Subscriptions
Some of you have very kindly pledged that you would pay to read The Common Reader if I turn on subscriptions. And so I will. Generosity is not to be shunned. But—everything that is free to read will will still be free to read. This is a question of accepting donations, not soliciting them. Depending on how many people decide they want to pay, I will think about what I can add, such as a bookclub. And of course, I remain open to requests, suggestions, and questions from all of you. Many thanks to all of you for reading, sharing, and paying.
Writing elsewhere
My series of columns about modern miracle of infrastructure continues with underground tunnels that carry electrical cables.
Thesis Festival
I am talking online at the Thesis festival on Saturday about “Biography and the Art of Living: Reading Better to Live Better”. Tickets here.
Roald Dahl, King Lear, and sentimental editors
I have nothing to say about the brouhaha around the rather lacklustre edits to Dahl’s work that others haven’t said, other than that it reminded me of the way people used to rewrite Shakespeare. This wasn’t a question of changing some of the words. They wholesale changed the plots and characters. The Nahum Tate version of King Lear is one of the books I hate most. He gave Lear a happy ending! And this was the version that was played for a hundred and fifty years. Let that sink in. From 1681 to 1838, we used the Tate version of Lear, a sentimental re-write that rode roughshod over the great Bard.
Tate had no understanding that Lear is “the natural fool of fortune” and that the play is about what Northrop Frye called, “the essential sanity of Lear’s madness.” Here is the crucial passage from Frye:
Perhaps Lear’s madness is what our sanity would be if it weren’t under such heavy sedation all the time, if our sense or nerves or whatever didn’t keep filtering out experiences or emotions that would threaten our stability.
I agree with Tate on the basic point: the death of Cordelia is the worst thing Shakespeare ever did—even on the page it is unbearable—the shattering coincidence, the suddenness, the fact that she was so, so good. It’s easy to understand why he changed the play. And they do it all the time. My Fair Lady has a damnable ending, as Shaw put it. Great Expectations was botched by the public clamouring for a hopeless romance. Humankind cannot bear very much reality, as T.S.E. once said.
So we reach an impasse. On the one hand it is obvious that only a twit would turn this play into a tragicomedy with a happy ending. We cannot even excuse him that he didn’t have the benefit of reading Northrop Frye. On the other hand, I too find Cordelia’s death too much to bear. I have not read it for many years. The last time I remember reading it, there was warm spring weather outside, and I was shattered by the howling darkness of the play.
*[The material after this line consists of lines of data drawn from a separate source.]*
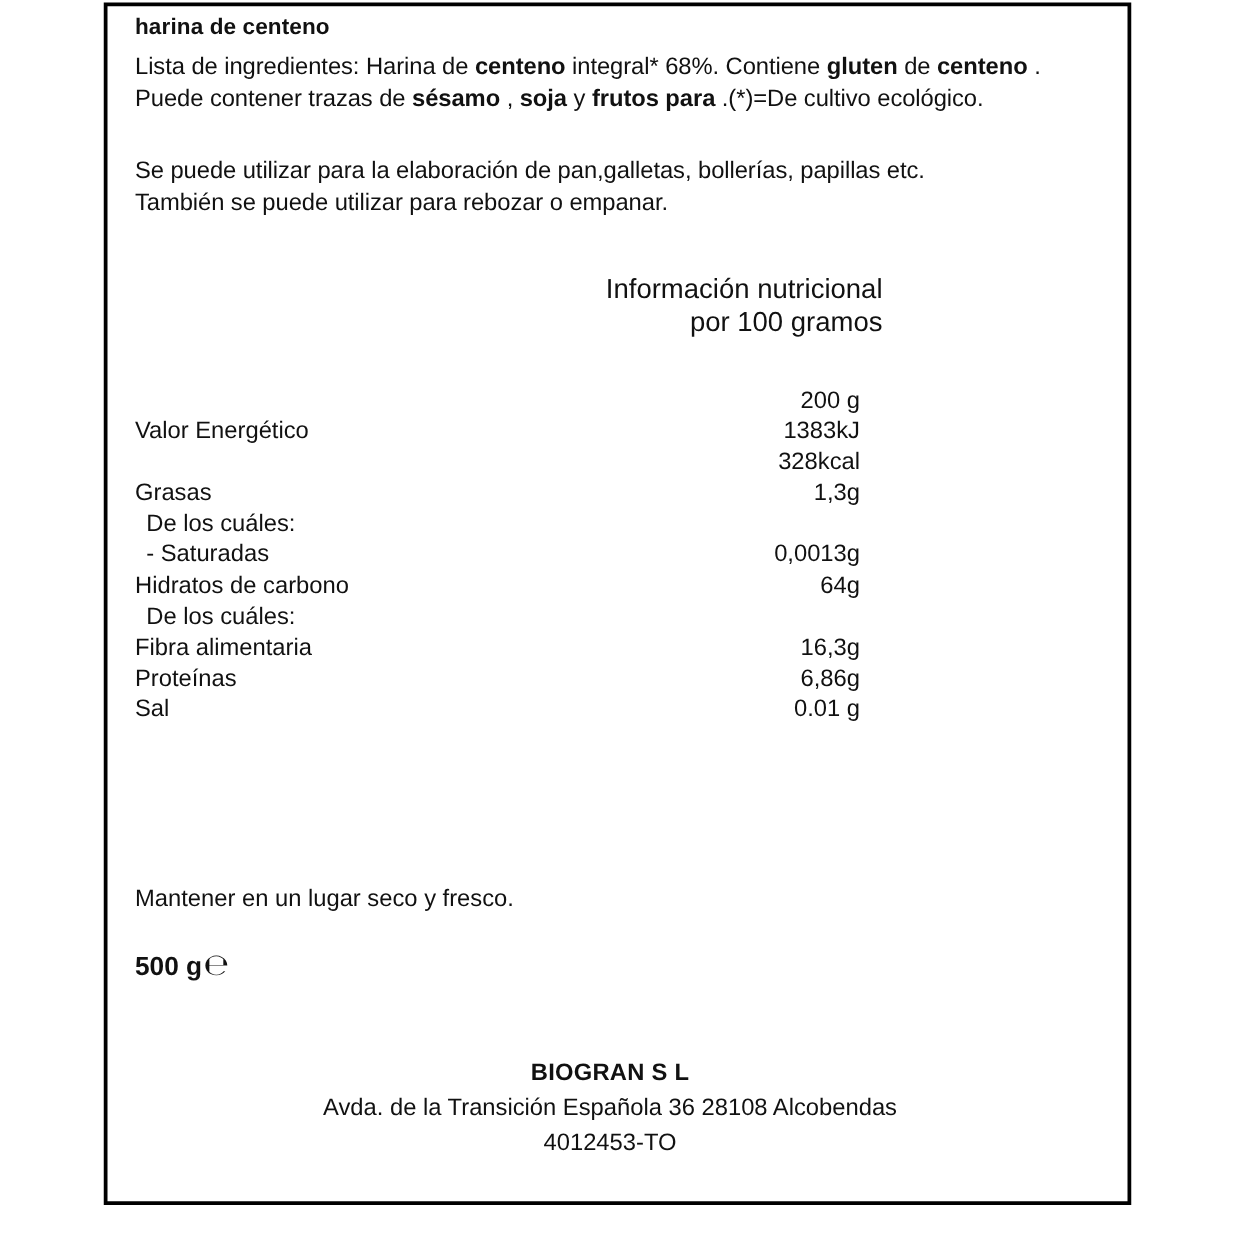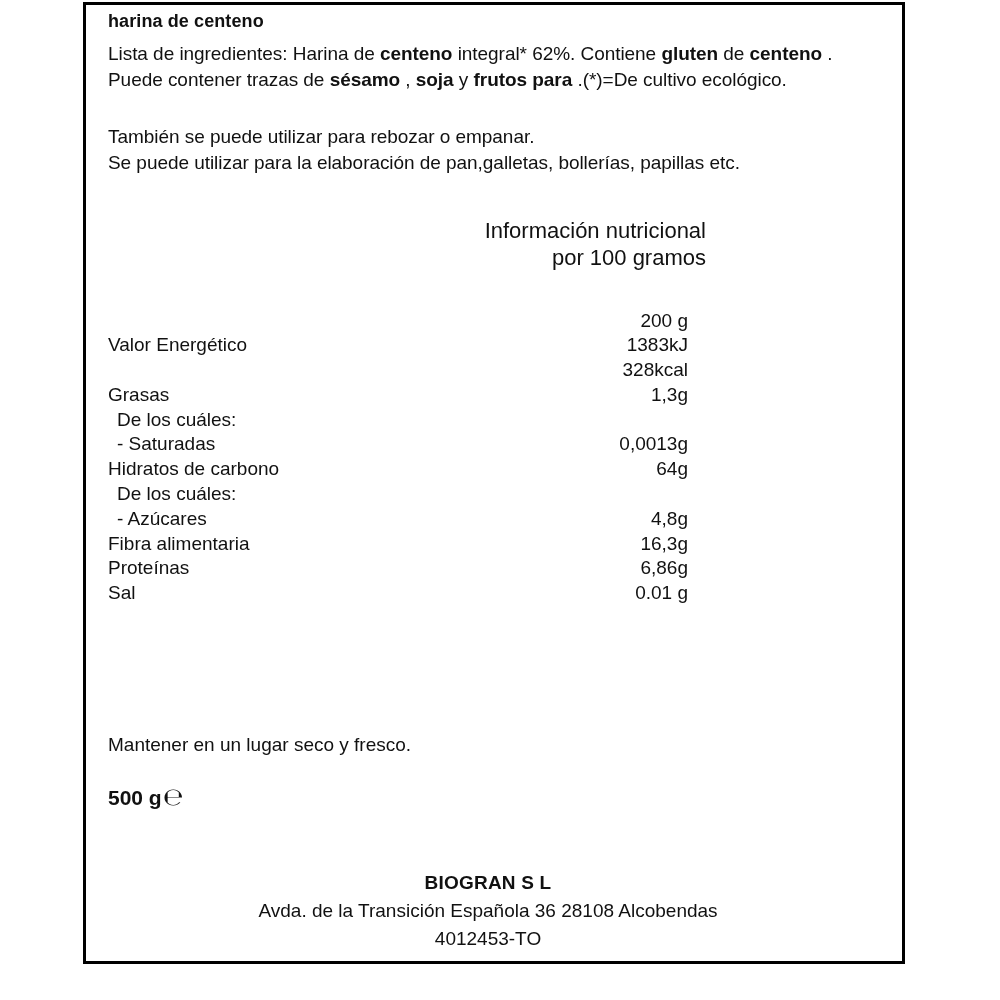--- a/index.html
+++ b/index.html
@@ -150,7 +150,7 @@
 
     <h1 class="product-title">harina de centeno</h1>
 
-    <p class="para ingredients"><span>Lista de ingredientes: Harina de </span><b>centeno</b><span> integral* 62%. Contiene </span><b>gluten</b><span> de </span><b>centeno</b><span> . Puede contener trazas de </span><b>sésamo</b><span> , </span><b>soja</b><span> y </span><b>frutos para</b><span> .(*)=De cultivo ecológico.</span></p>
+    <p class="para ingredients"><span>Lista de ingredientes: Harina de </span><b>centeno</b><span> integral* 68%. Contiene </span><b>gluten</b><span> de </span><b>centeno</b><span> . Puede contener trazas de </span><b>sésamo</b><span> , </span><b>soja</b><span> y </span><b>frutos para</b><span> .(*)=De cultivo ecológico.</span></p>
 
     <div class="para usage">
       <div>También se puede utilizar para rebozar o empanar.</div>

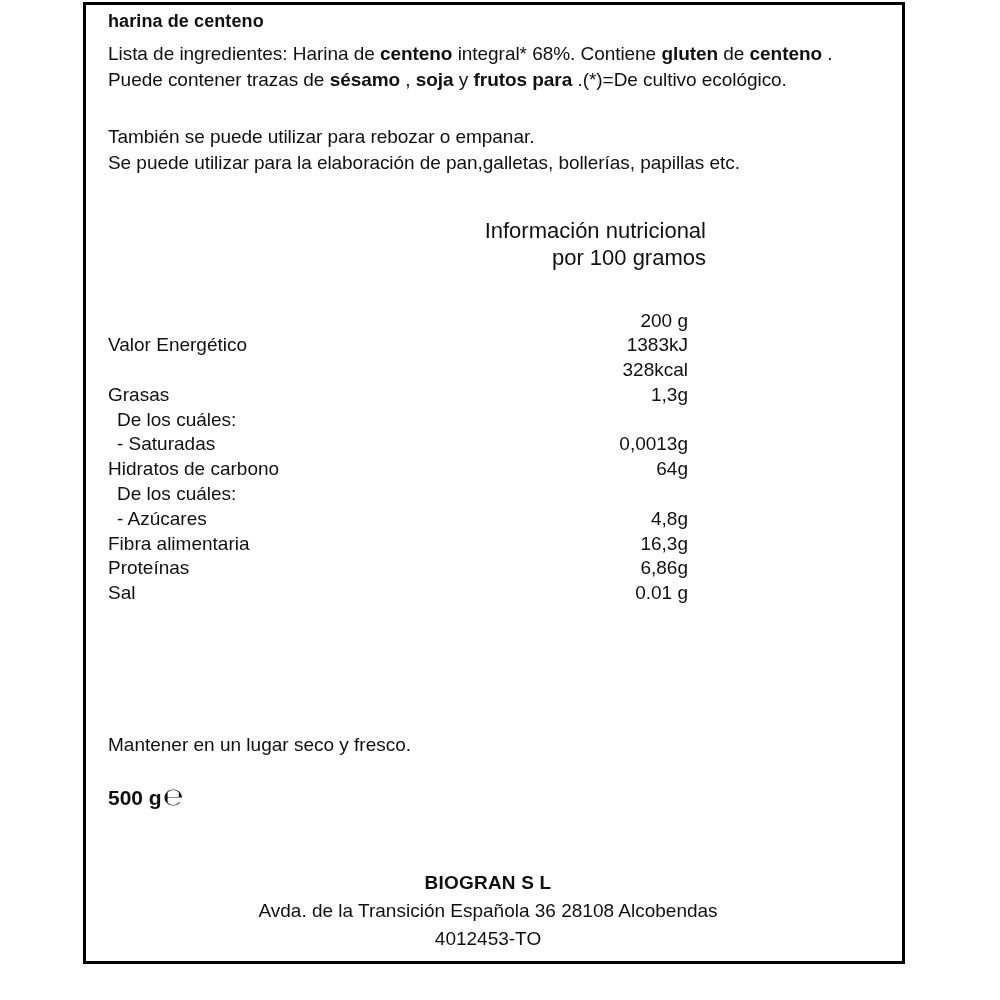--- a/index.html
+++ b/index.html
@@ -153,8 +153,8 @@
     <p class="para ingredients"><span>Lista de ingredientes: Harina de </span><b>centeno</b><span> integral* 68%. Contiene </span><b>gluten</b><span> de </span><b>centeno</b><span> . Puede contener trazas de </span><b>sésamo</b><span> , </span><b>soja</b><span> y </span><b>frutos para</b><span> .(*)=De cultivo ecológico.</span></p>
 
     <div class="para usage">
+      <div>Se puede utilizar para la elaboración de pan,galletas, bollerías, papillas etc.</div>
       <div>También se puede utilizar para rebozar o empanar.</div>
-      <div>Se puede utilizar para la elaboración de pan,galletas, bollerías, papillas etc.</div>
     </div>
 
     <div class="nutrition-block">

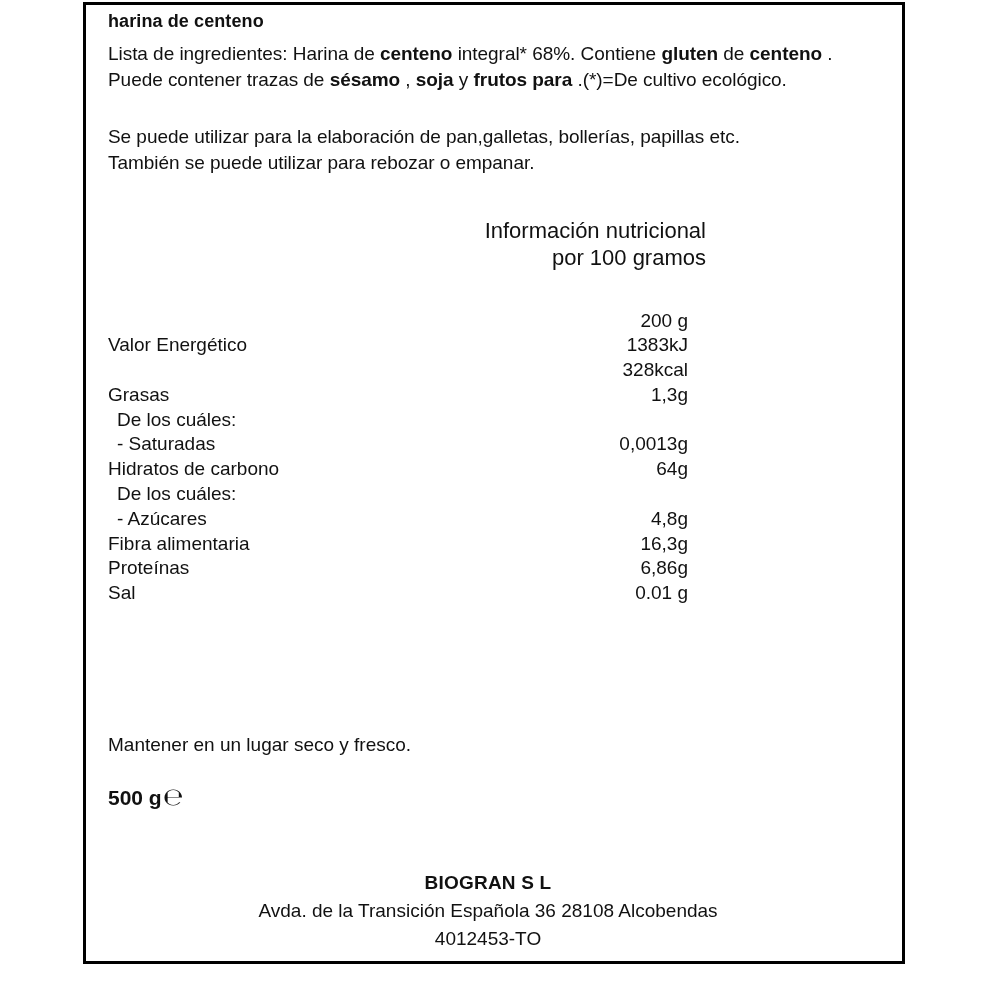--- a/index.html
+++ b/index.html
@@ -204,10 +204,6 @@
             <td class="value"></td>
           </tr>
 
-          <tr class="nut-row-indent1">
-            <td class="name">- Azúcares</td>
-            <td class="value">4,8g</td>
-          </tr>
 
           <tr>
             <td class="name">Fibra  alimentaria</td>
Familiar though I was with the script, it shocked me horribly.
Still, we ought to side with the author, no? Well, you know who approved of Tate’s egregious adaptation? Samuel Johnson. He said this:
Cordelia, from the time of Tate, has always retired with victory and felicity. And, if my sensations could add anything to the general suffrage, I might relate, that I was many years ago so shocked by Cordelia’s death, that I know not whether I ever endured to read again the last scenes of the play till I undertook to revise them as an editor.
Johnson was a sentimentalist, too, in a funny way. He said this, to justify his support of Tate’s revisions:
A play in which the wicked prosper, and the virtuous miscarry, may doubtless be good, because it is a just representation of the common events of human life: but since all reasonable beings naturally love justice, I cannot easily be persuaded, that the observation of justice makes a play worse; or, that if other excellencies are equal, the audience will not always rise better pleased from the final triumph of persecuted virtue.
Who should we agree with? Shakespeare or the audience? Is not this a blog for the common reader? Usually Johnson held “just representation of the common events of human life” to be a high standard for literature to achieve. But he was so concerned with incentivising the correct morals that he would lapse into these judgements sometimes. I wouldn’t change the script. But who am I to say that Sam and nearly two centuries of theatre goers are wrong? Isn’t it true that all reasonable beings naturally love justice?
Thanks for reading. If you’re enjoying The Common Reader, let your interesting friends know what you think. Or leave a comment.
If you don’t subscribe to The Common Reader, but you enjoy reading whatever’s interesting, whenever it was written, sign up now.
One wrinkle would be a kind of theoretical question: is a performance of Lear more like playing a symphony, where the concert is theoretically guided by and true to what's in the sheet music, or more like a film/tv/etc. adaptation of the play?
Even today, centuries after Tate, we don't perform Shakespeare literally as written. Hamlet is usually cut down, the Hecate scene in Macbeth is usually not performed, etc. Furthermore, we certainly don't perform Shakespeare according to Elizabethan/Jacobean performance practices; the women are played by women and not by boys in drag.
I guess what I'm trying to say is that I'm not sure.